● What needs to be done: Repeat the records below exactly, leaving out every picture.

● Given data:
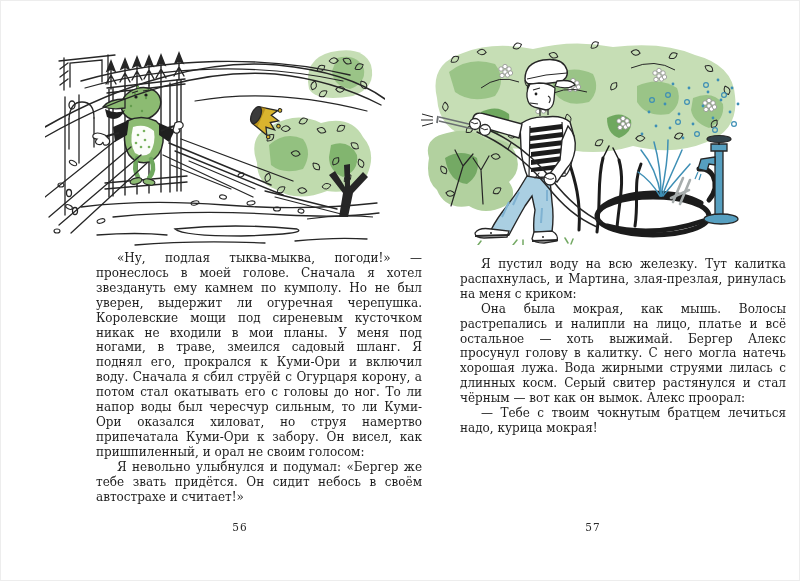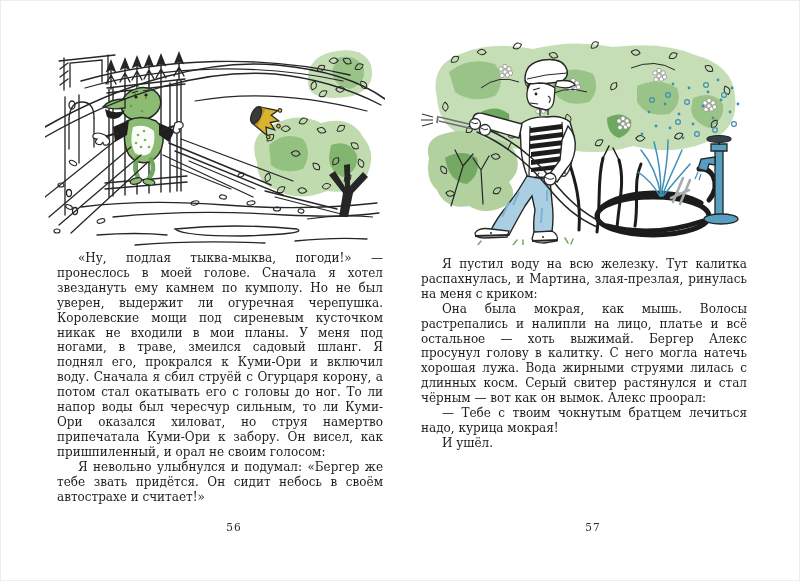--- a/index.html
+++ b/index.html
@@ -9,29 +9,30 @@
     font-family:"DejaVu Serif","Liberation Serif",serif;
   }
   .sheet{position:absolute;inset:0;box-shadow:inset 0 0 0 1px #ededed;pointer-events:none;}
   .illus{position:absolute;margin:0;}
   #illus-left{left:45px;top:45px;width:340px;height:210px;}
   #illus-right{left:421px;top:38px;width:335px;height:207px;}
   .pagetext{
     position:absolute;width:326px;
     font-size:12px;line-height:14.9px;color:#1d1d1d;
     text-align:justify;
+    margin-left:39px;
   }
   #text-left{left:57px;top:251px;}
   #text-right{left:421px;top:257px;}
   .pagetext p{margin:0;text-indent:21px;}
   .pagenum{
     position:absolute;top:521px;width:30px;text-align:center;
     font-size:10.5px;color:#2a2a2a;letter-spacing:1px;
   }
-  #pn-left{left:190px;padding-left:29px;}
+  #pn-left{left:196px;padding-left:29px;}
   #pn-right{left:578px;}
   svg{display:block;width:100%;height:100%;}
 </style>
 </head>
 <body>
 
 <div class="sheet"></div>
 
 <figure class="illus" id="illus-left" aria-label="Куми-Ори прижат струёй воды к садовой решётке, корона слетает с головы">
 <svg viewBox="0 0 340 210" xmlns="http://www.w3.org/2000/svg">
@@ -402,17 +403,16 @@
 
 <div class="pagetext" id="text-left">
   <p>«Ну, подлая тыква-мыква, погоди!» — пронеслось в моей голове. Сначала я хотел звездануть ему камнем по кумполу. Но не был уверен, выдержит ли огуречная черепушка. Королевские мощи под сиреневым кусточком никак не входили в мои планы. У меня под ногами, в траве, змеился садовый шланг. Я поднял его, прокрался к Куми-Ори и включил воду. Сначала я сбил струёй с Огурцаря корону, а потом стал окатывать его с головы до ног. То ли напор воды был чересчур сильным, то ли Куми-Ори оказался хиловат, но струя намертво припечатала Куми-Ори к забору. Он висел, как пришпиленный, и орал не своим голосом:</p>
   <p>Я невольно улыбнулся и подумал: «Бергер же тебе звать придётся. Он сидит небось в своём автострахе и считает!»</p>
 </div>
 
 <div class="pagetext" id="text-right">
   <p>Я пустил воду на всю железку. Тут калитка распахнулась, и Мартина, злая-презлая, ринулась на меня с криком:</p>
   <p>Она была мокрая, как мышь. Волосы растрепались и налипли на лицо, платье и всё остальное — хоть выжимай. Бергер Алекс просунул голову в калитку. С него могла натечь хорошая лужа. Вода жирными струями лилась с длинных косм. Серый свитер растянулся и стал чёрным — вот как он вымок. Алекс проорал:</p>
   <p>— Тебе с твоим чокнутым братцем лечиться надо, курица мокрая!</p>
-  <p>И ушёл.</p>
 </div>
 
 <div class="pagenum" id="pn-left">56</div>
 <div class="pagenum" id="pn-right">57</div>
 
 </body></html>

● Written answer:
--- a/index.html
+++ b/index.html
@@ -9,29 +9,30 @@
     font-family:"DejaVu Serif","Liberation Serif",serif;
   }
   .sheet{position:absolute;inset:0;box-shadow:inset 0 0 0 1px #ededed;pointer-events:none;}
   .illus{position:absolute;margin:0;}
   #illus-left{left:45px;top:45px;width:340px;height:210px;}
   #illus-right{left:421px;top:38px;width:335px;height:207px;}
   .pagetext{
     position:absolute;width:326px;
     font-size:12px;line-height:14.9px;color:#1d1d1d;
     text-align:justify;
+    margin-left:39px;
   }
   #text-left{left:57px;top:251px;}
   #text-right{left:421px;top:257px;}
   .pagetext p{margin:0;text-indent:21px;}
   .pagenum{
     position:absolute;top:521px;width:30px;text-align:center;
     font-size:10.5px;color:#2a2a2a;letter-spacing:1px;
   }
-  #pn-left{left:190px;padding-left:29px;}
+  #pn-left{left:196px;padding-left:29px;}
   #pn-right{left:578px;}
   svg{display:block;width:100%;height:100%;}
 </style>
 </head>
 <body>
 
 <div class="sheet"></div>
 
 <figure class="illus" id="illus-left" aria-label="Куми-Ори прижат струёй воды к садовой решётке, корона слетает с головы">
 <svg viewBox="0 0 340 210" xmlns="http://www.w3.org/2000/svg">
@@ -402,17 +403,16 @@
 
 <div class="pagetext" id="text-left">
   <p>«Ну, подлая тыква-мыква, погоди!» — пронеслось в моей голове. Сначала я хотел звездануть ему камнем по кумполу. Но не был уверен, выдержит ли огуречная черепушка. Королевские мощи под сиреневым кусточком никак не входили в мои планы. У меня под ногами, в траве, змеился садовый шланг. Я поднял его, прокрался к Куми-Ори и включил воду. Сначала я сбил струёй с Огурцаря корону, а потом стал окатывать его с головы до ног. То ли напор воды был чересчур сильным, то ли Куми-Ори оказался хиловат, но струя намертво припечатала Куми-Ори к забору. Он висел, как пришпиленный, и орал не своим голосом:</p>
   <p>Я невольно улыбнулся и подумал: «Бергер же тебе звать придётся. Он сидит небось в своём автострахе и считает!»</p>
 </div>
 
 <div class="pagetext" id="text-right">
   <p>Я пустил воду на всю железку. Тут калитка распахнулась, и Мартина, злая-презлая, ринулась на меня с криком:</p>
   <p>Она была мокрая, как мышь. Волосы растрепались и налипли на лицо, платье и всё остальное — хоть выжимай. Бергер Алекс просунул голову в калитку. С него могла натечь хорошая лужа. Вода жирными струями лилась с длинных косм. Серый свитер растянулся и стал чёрным — вот как он вымок. Алекс проорал:</p>
   <p>— Тебе с твоим чокнутым братцем лечиться надо, курица мокрая!</p>
-  <p>И ушёл.</p>
 </div>
 
 <div class="pagenum" id="pn-left">56</div>
 <div class="pagenum" id="pn-right">57</div>
 
 </body></html>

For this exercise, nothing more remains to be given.